淡い青の光がぱっと広がり、暴走しかけた魔力を穏やかに押さえつけた。
工房に小さな静寂が戻る。
ミラは両手を胸の前で組み、深呼吸をしてから小さく頭を下げた。
「……申し訳ありません。最終調整で力を入れすぎました」
「気にするな。修理の最後ほど、魔力のバランスが繊細になるものだ」
アレンは杖を下ろし、眼鏡をもう一度手に取った。
軽く符を貼り直し、魔力の流れを整える。
その所作は無駄がなく、落ち着き払っている。
ミラはその様子を見つめながら、改めて感じていた。
――この人は、道具だけでなく、人の不安までも“修理”してくれる。
アレンが眼鏡を差し出す。
「ほら、試してみなさい」
「……はい」
ミラがそっと手に取ると、今度は光が穏やかに流れた。
レンズ越しに見える景色が澄みわたり、魔力の層が正しく重なっているのがわかる。
「……安定しました。もう、大丈夫です」
「うん。しっかりと仕上がったな」
アレンは満足げに微笑み、杖の先で封印陣を解いた。
その一連の動きに、ミラの胸の奥に温かなものが広がっていく。
「アレンさん」
「ん?」
「私……少しずつでも、あなたのように“落ち着いた修理”ができるようになりたいです」
「焦らなくていい。
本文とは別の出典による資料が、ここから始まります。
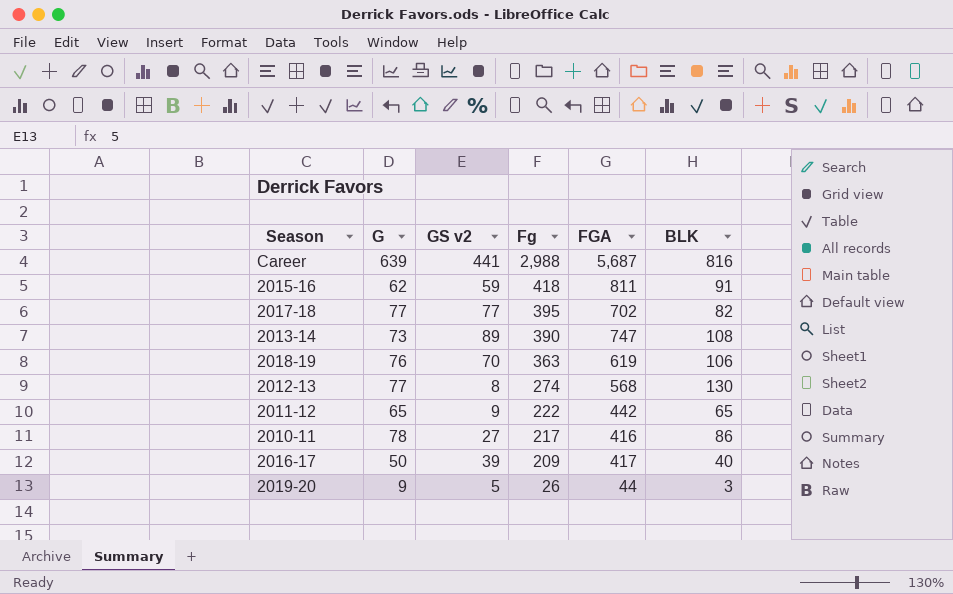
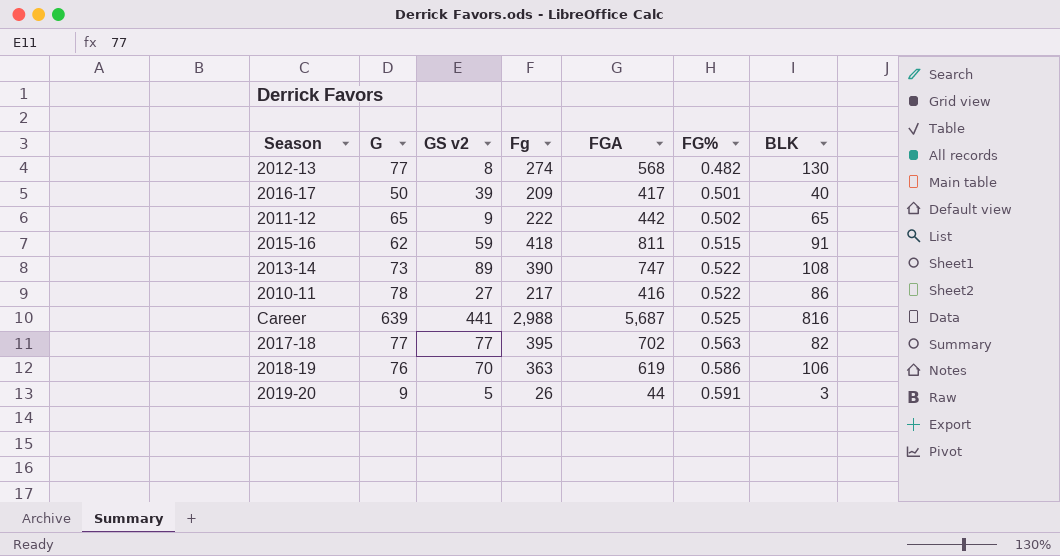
row order: Fg descending -> FG% ascending
column FG% | formula: none -> [Fg] / [FGA]

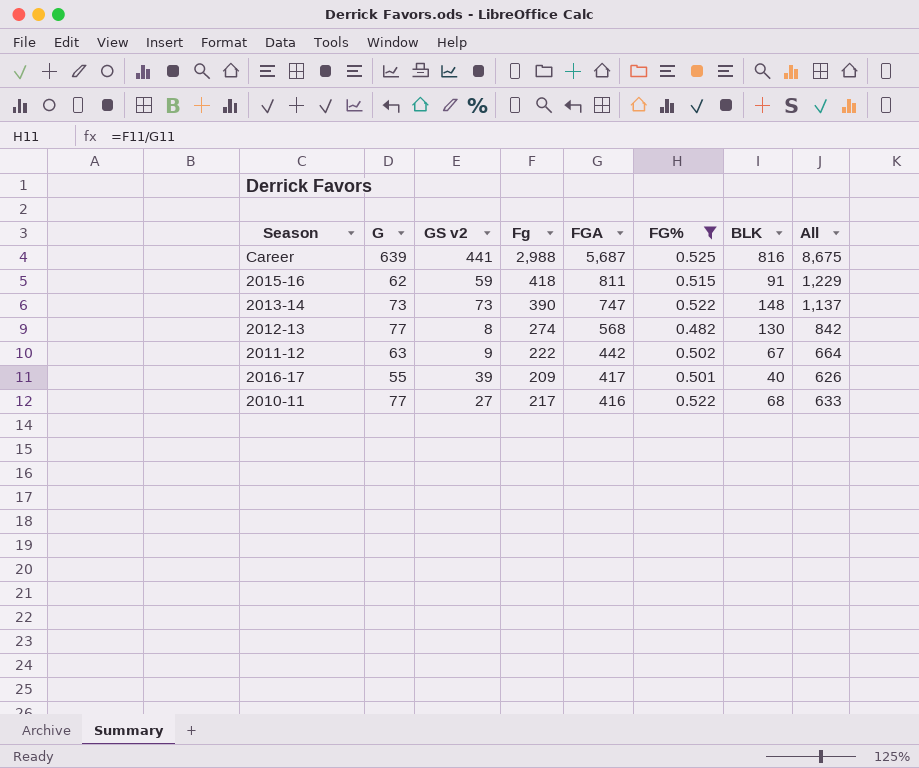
filter: none -> FG% <= 0.525
row order: FG% ascending -> FGA descending
column All | formula: none -> [Fg] + [FGA]
2013-14 | GS v2: 89 -> 73
2013-14 | BLK: 108 -> 148
2011-12 | G: 65 -> 63
2011-12 | BLK: 65 -> 67
2016-17 | G: 50 -> 55
2010-11 | G: 78 -> 77
2010-11 | BLK: 86 -> 68

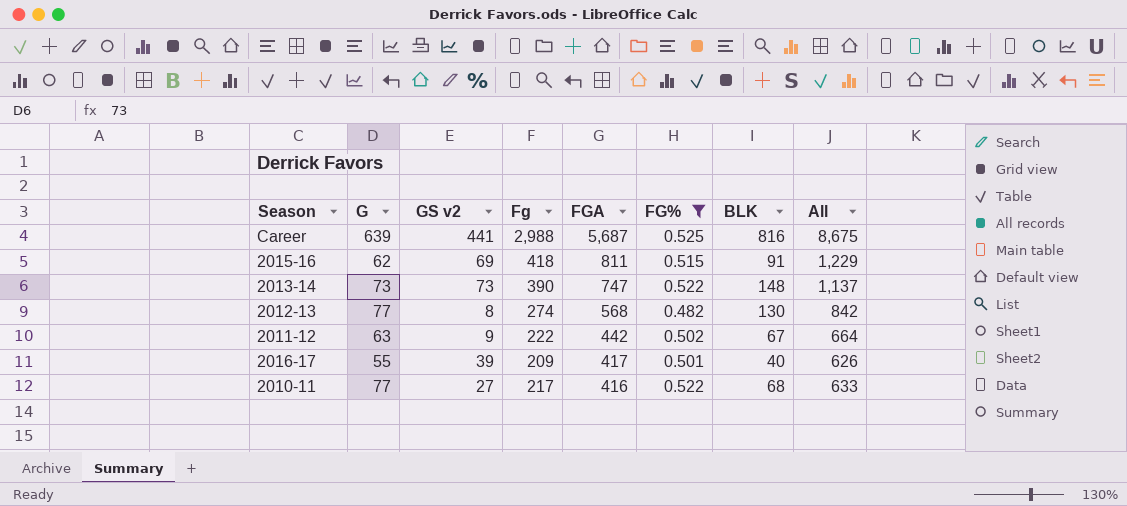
2015-16 | GS v2: 59 -> 69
君の手には“道具の声を聴く耳”がある。それは簡単に得られるものじゃない」
窓の外から秋の風が吹き抜ける。
淡い光が差し込む中、二人の修理師は、道具と同じように――ゆっくりと心を通わせていった。
――窓辺から吹き込む風が、やわらかく鈴を鳴らした。
午後の日差しの中、アレンが手にした教鞭用の杖が、ゆっくりとその光を取り戻していく。杖の芯に込められた魔力の流れが整い、ひときわ柔らかな青光が穂先から溢れた。
「これでよし。授業でもう、暴走しないはずだ」
アレンは小さくうなずき、机の上に置いた。
隣では、ミラが修理台に並べたレンズを一枚ずつ磨いていた。
魔法の眼鏡――かける人の“魔力の癖”を補正し、視界を安定させる品だ。
「魔力の焦点が少しズレていたみたいね」
ミラは糸のように細い魔法を指先から伸ばし、眼鏡のつるへそっと触れる。
光がふわりと走り、透明な魔方陣がひとつ浮かんでは消えた。
「……これで、読み書きも楽になると思うわ」
ミラの表情には、満足げな穏やかさがあった。
アレンがうなずき、静かに笑う。
「人の教えを助ける道具と、人の目を助ける道具。どちらも、“見通す”ためのものだな」
ミラも微笑みを返す。
「うん。道具って、ほんとに持ち主の想いを映すわね」
二人は修理を終えた品々を、そっと工房の棚に並べた。
その瞬間、風の鈴が再び鳴り、工房の空気がひときわ澄んだ気がした。
「……今日もいい仕事ができたな」
アレンが呟くと、ミラは静かに頷いた。
そして、木漏れ日の差す工房の中に、看板の文字が金色に光る。